Task instructions: Every record must be restated exactly. Drop the images.

══════════════════════════════

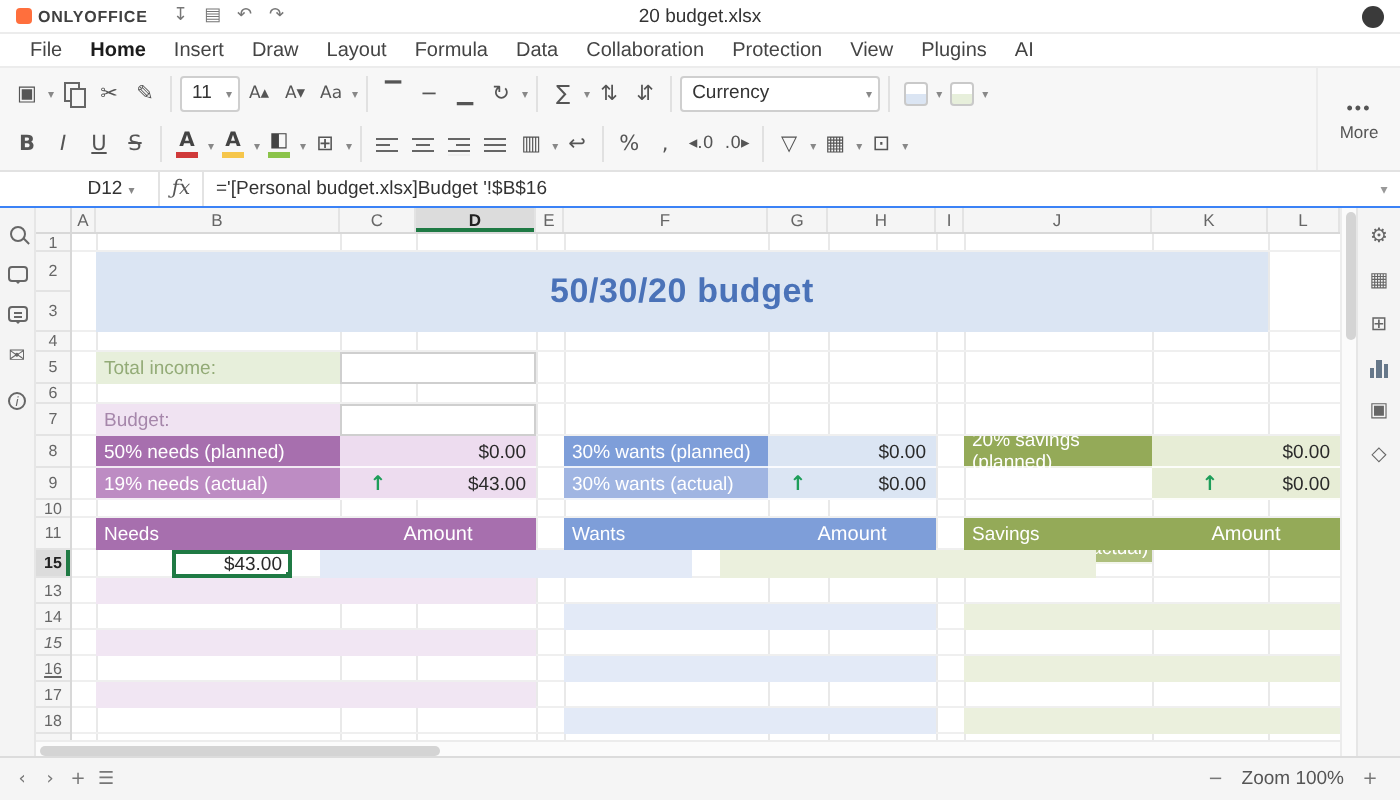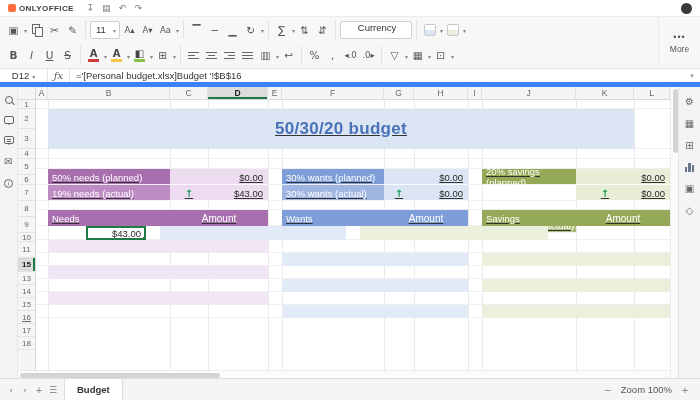--- a/index.html
+++ b/index.html
@@ -134,6 +134,7 @@
 <div id="app">
 
   <div class="titlebar">
+    <div class="doc-title">20 budget.xlsx</div>
     <div class="logo">
       <span class="logo-mark"></span>
       <span>ONLYOFFICE</span>

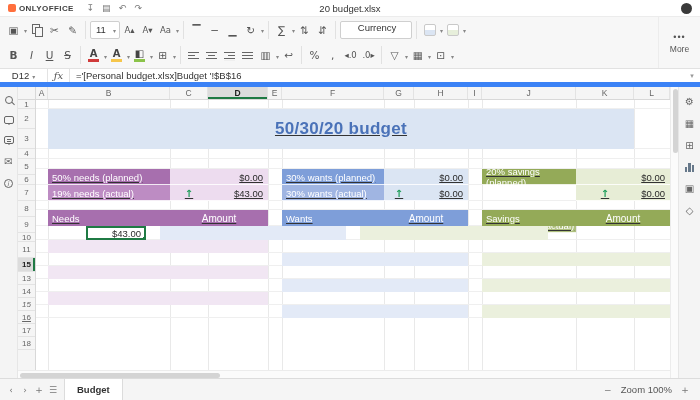--- a/index.html
+++ b/index.html
@@ -148,6 +148,20 @@
     <div class="avatar"></div>
   </div>
 
+  <div class="menubar">
+    <span class="mtab">File</span>
+    <span class="mtab active">Home</span>
+    <span class="mtab">Insert</span>
+    <span class="mtab">Draw</span>
+    <span class="mtab">Layout</span>
+    <span class="mtab">Formula</span>
+    <span class="mtab">Data</span>
+    <span class="mtab">Collaboration</span>
+    <span class="mtab">Protection</span>
+    <span class="mtab">View</span>
+    <span class="mtab">Plugins</span>
+    <span class="mtab">AI</span>
+  </div>
 
   <div class="toolbar">
     <div class="trows">

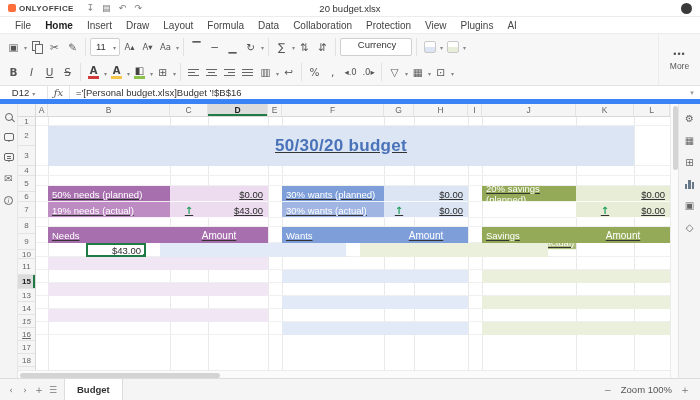--- a/index.html
+++ b/index.html
@@ -30,7 +30,7 @@
   .sm { font-size:8.5px; }
   .caret::before { content:"▾"; font-size:6px; color:#888; margin-left:1px; font-family:"DejaVu Sans",sans-serif; }
   .combo { display:inline-flex; align-items:center; justify-content:space-between; height:18px; background:#fff; border:1px solid #cfcfcf; border-radius:2px; font-size:9.5px; color:#333; padding:0 3px 0 5px; overflow:hidden; }
-  .w-font { width:84px; } .w-size { width:30px; } .w-cur { width:72px;flex-direction:column; }
+  .w-font { width:84px; } .w-size { width:30px; } .w-cur { width:100px; }
   .sep { width:1px; height:18px; background:#e1e1e1; margin:0 3px; flex-shrink:0; }
   .more-col { width:42px; border-left:1px solid #ececec; display:flex; flex-direction:column; align-items:center; justify-content:center; gap:2px; color:#666; flex-shrink:0; }
   .more-dots { font-size:9px; letter-spacing:1px; color:#555; }

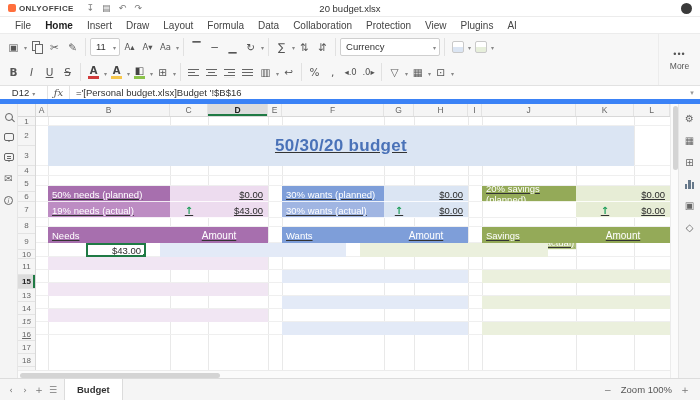--- a/index.html
+++ b/index.html
@@ -62,7 +62,7 @@
   .sw-b { background:linear-gradient(#fff 50%, #e7efdb 50%); }
 
   
-  .fbar { height:18px; display:flex; align-items:center; background:#fff; border-bottom:5px solid #3b82f6; flex-shrink:0; }
+  .fbar { height:18px; display:flex; align-items:center; background:#fff; border-bottom:1px solid #3b82f6; flex-shrink:0;padding-left:32px; }
   .namebox { width:48px; height:100%; display:flex; align-items:center; justify-content:center; gap:2px; border-right:1px solid #e3e3e3; font-size:9.5px; color:#333; }
   .fxbox { width:22px; height:100%; display:flex; align-items:center; justify-content:center; font-style:italic; font-family:"DejaVu Serif",serif; color:#555; border-right:1px solid #e3e3e3; font-size:10px; }
   .formula { flex:1; padding:0 6px; font-size:9.5px; color:#333; white-space:nowrap; overflow:hidden; }

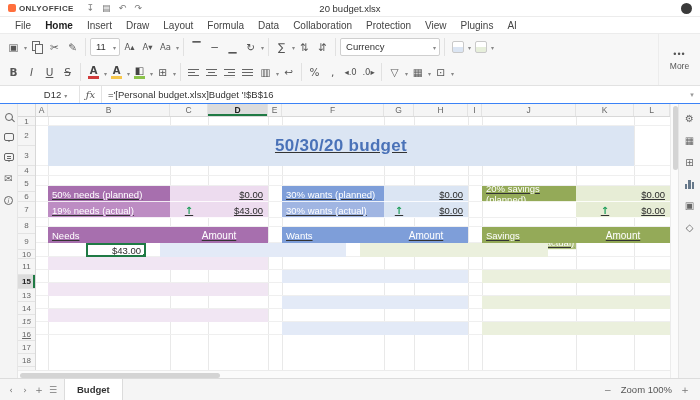--- a/index.html
+++ b/index.html
@@ -93,7 +93,7 @@
       transparent 433px 446px, #e9e9e9 446px 447px, transparent 447px 540px, #e9e9e9 540px 541px,
       transparent 541px 598px, #e9e9e9 598px 599px, transparent 599px 634px, #e9e9e9 634px 635px,
       transparent 635px); }
-  .r { display:flex; position:relative; box-shadow:inset 0 -1px #efefef;text-decoration:underline; }
+  .r { display:flex; position:relative; box-shadow:inset 0 -1px #efefef; }
   .h9{height:9px}.h10{height:10px}.h13{height:13px}.h14{height:14px}.h16{height:16px}.h40{height:40px}
   .c { display:flex; align-items:center; overflow:hidden; flex-shrink:0; height:100%; }
   .wA{width:12px}.wB{width:122px}.wC{width:38px}.wD{width:60px}.wE{width:14px}.wF{width:102px}

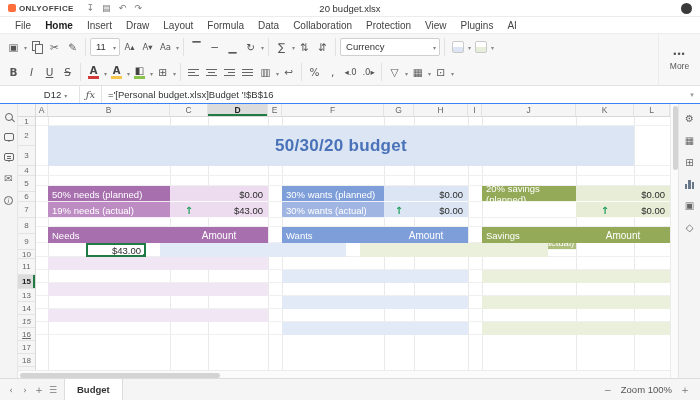--- a/index.html
+++ b/index.html
@@ -356,6 +356,11 @@
 
           <div class="r h10"></div>
 
+          <div class="r h16">
+            <div class="c wA"></div>
+            <div class="c wB bg-income lab">Total income:</div>
+            <div class="c wCD inputbox"></div>
+          </div>
 
           <div class="r h10"></div>
 

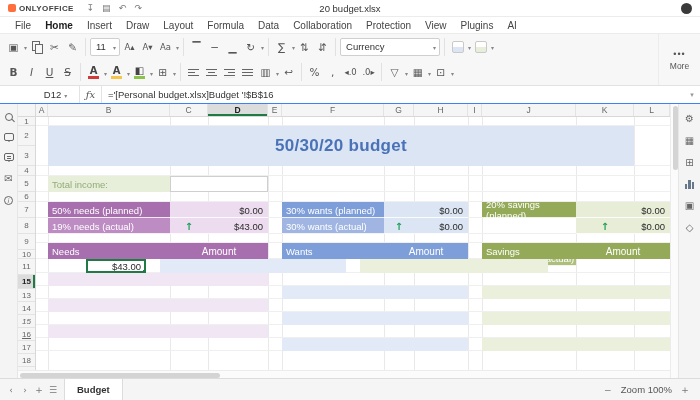--- a/index.html
+++ b/index.html
@@ -364,6 +364,11 @@
 
           <div class="r h10"></div>
 
+          <div class="r h16">
+            <div class="c wA"></div>
+            <div class="c wB bg-budget lab">Budget:</div>
+            <div class="c wCD inputbox"></div>
+          </div>
 
           <div class="r h16">
             <div class="c wA"></div>

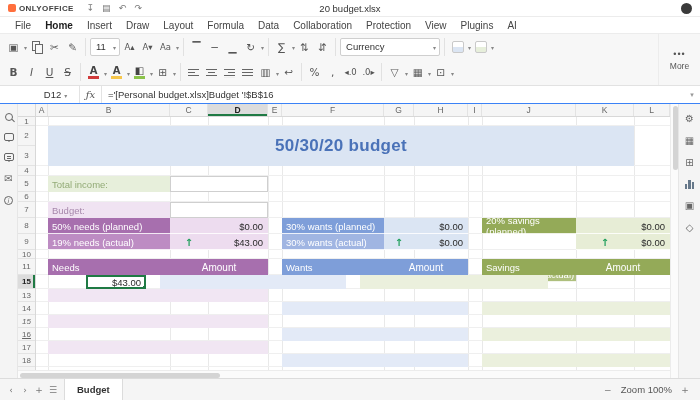--- a/index.html
+++ b/index.html
@@ -489,7 +489,6 @@
     <span class="sb-ic">›</span>
     <span class="sb-ic">+</span>
     <span class="sb-ic">☰</span>
-    <span class="sheet-tab">Budget</span>
     <span class="sb-right">
       <span class="sb-ic">−</span>
       <span class="zoom-label">Zoom 100%</span>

══════════════════════════════

Answer box:
--- a/index.html
+++ b/index.html
@@ -134,6 +134,7 @@
 <div id="app">
 
   <div class="titlebar">
+    <div class="doc-title">20 budget.xlsx</div>
     <div class="logo">
       <span class="logo-mark"></span>
       <span>ONLYOFFICE</span>

--- a/index.html
+++ b/index.html
@@ -148,6 +148,20 @@
     <div class="avatar"></div>
   </div>
 
+  <div class="menubar">
+    <span class="mtab">File</span>
+    <span class="mtab active">Home</span>
+    <span class="mtab">Insert</span>
+    <span class="mtab">Draw</span>
+    <span class="mtab">Layout</span>
+    <span class="mtab">Formula</span>
+    <span class="mtab">Data</span>
+    <span class="mtab">Collaboration</span>
+    <span class="mtab">Protection</span>
+    <span class="mtab">View</span>
+    <span class="mtab">Plugins</span>
+    <span class="mtab">AI</span>
+  </div>
 
   <div class="toolbar">
     <div class="trows">

--- a/index.html
+++ b/index.html
@@ -30,7 +30,7 @@
   .sm { font-size:8.5px; }
   .caret::before { content:"▾"; font-size:6px; color:#888; margin-left:1px; font-family:"DejaVu Sans",sans-serif; }
   .combo { display:inline-flex; align-items:center; justify-content:space-between; height:18px; background:#fff; border:1px solid #cfcfcf; border-radius:2px; font-size:9.5px; color:#333; padding:0 3px 0 5px; overflow:hidden; }
-  .w-font { width:84px; } .w-size { width:30px; } .w-cur { width:72px;flex-direction:column; }
+  .w-font { width:84px; } .w-size { width:30px; } .w-cur { width:100px; }
   .sep { width:1px; height:18px; background:#e1e1e1; margin:0 3px; flex-shrink:0; }
   .more-col { width:42px; border-left:1px solid #ececec; display:flex; flex-direction:column; align-items:center; justify-content:center; gap:2px; color:#666; flex-shrink:0; }
   .more-dots { font-size:9px; letter-spacing:1px; color:#555; }

--- a/index.html
+++ b/index.html
@@ -62,7 +62,7 @@
   .sw-b { background:linear-gradient(#fff 50%, #e7efdb 50%); }
 
   
-  .fbar { height:18px; display:flex; align-items:center; background:#fff; border-bottom:5px solid #3b82f6; flex-shrink:0; }
+  .fbar { height:18px; display:flex; align-items:center; background:#fff; border-bottom:1px solid #3b82f6; flex-shrink:0;padding-left:32px; }
   .namebox { width:48px; height:100%; display:flex; align-items:center; justify-content:center; gap:2px; border-right:1px solid #e3e3e3; font-size:9.5px; color:#333; }
   .fxbox { width:22px; height:100%; display:flex; align-items:center; justify-content:center; font-style:italic; font-family:"DejaVu Serif",serif; color:#555; border-right:1px solid #e3e3e3; font-size:10px; }
   .formula { flex:1; padding:0 6px; font-size:9.5px; color:#333; white-space:nowrap; overflow:hidden; }

--- a/index.html
+++ b/index.html
@@ -93,7 +93,7 @@
       transparent 433px 446px, #e9e9e9 446px 447px, transparent 447px 540px, #e9e9e9 540px 541px,
       transparent 541px 598px, #e9e9e9 598px 599px, transparent 599px 634px, #e9e9e9 634px 635px,
       transparent 635px); }
-  .r { display:flex; position:relative; box-shadow:inset 0 -1px #efefef;text-decoration:underline; }
+  .r { display:flex; position:relative; box-shadow:inset 0 -1px #efefef; }
   .h9{height:9px}.h10{height:10px}.h13{height:13px}.h14{height:14px}.h16{height:16px}.h40{height:40px}
   .c { display:flex; align-items:center; overflow:hidden; flex-shrink:0; height:100%; }
   .wA{width:12px}.wB{width:122px}.wC{width:38px}.wD{width:60px}.wE{width:14px}.wF{width:102px}

--- a/index.html
+++ b/index.html
@@ -356,6 +356,11 @@
 
           <div class="r h10"></div>
 
+          <div class="r h16">
+            <div class="c wA"></div>
+            <div class="c wB bg-income lab">Total income:</div>
+            <div class="c wCD inputbox"></div>
+          </div>
 
           <div class="r h10"></div>
 

--- a/index.html
+++ b/index.html
@@ -364,6 +364,11 @@
 
           <div class="r h10"></div>
 
+          <div class="r h16">
+            <div class="c wA"></div>
+            <div class="c wB bg-budget lab">Budget:</div>
+            <div class="c wCD inputbox"></div>
+          </div>
 
           <div class="r h16">
             <div class="c wA"></div>

--- a/index.html
+++ b/index.html
@@ -489,7 +489,6 @@
     <span class="sb-ic">›</span>
     <span class="sb-ic">+</span>
     <span class="sb-ic">☰</span>
-    <span class="sheet-tab">Budget</span>
     <span class="sb-right">
       <span class="sb-ic">−</span>
       <span class="zoom-label">Zoom 100%</span>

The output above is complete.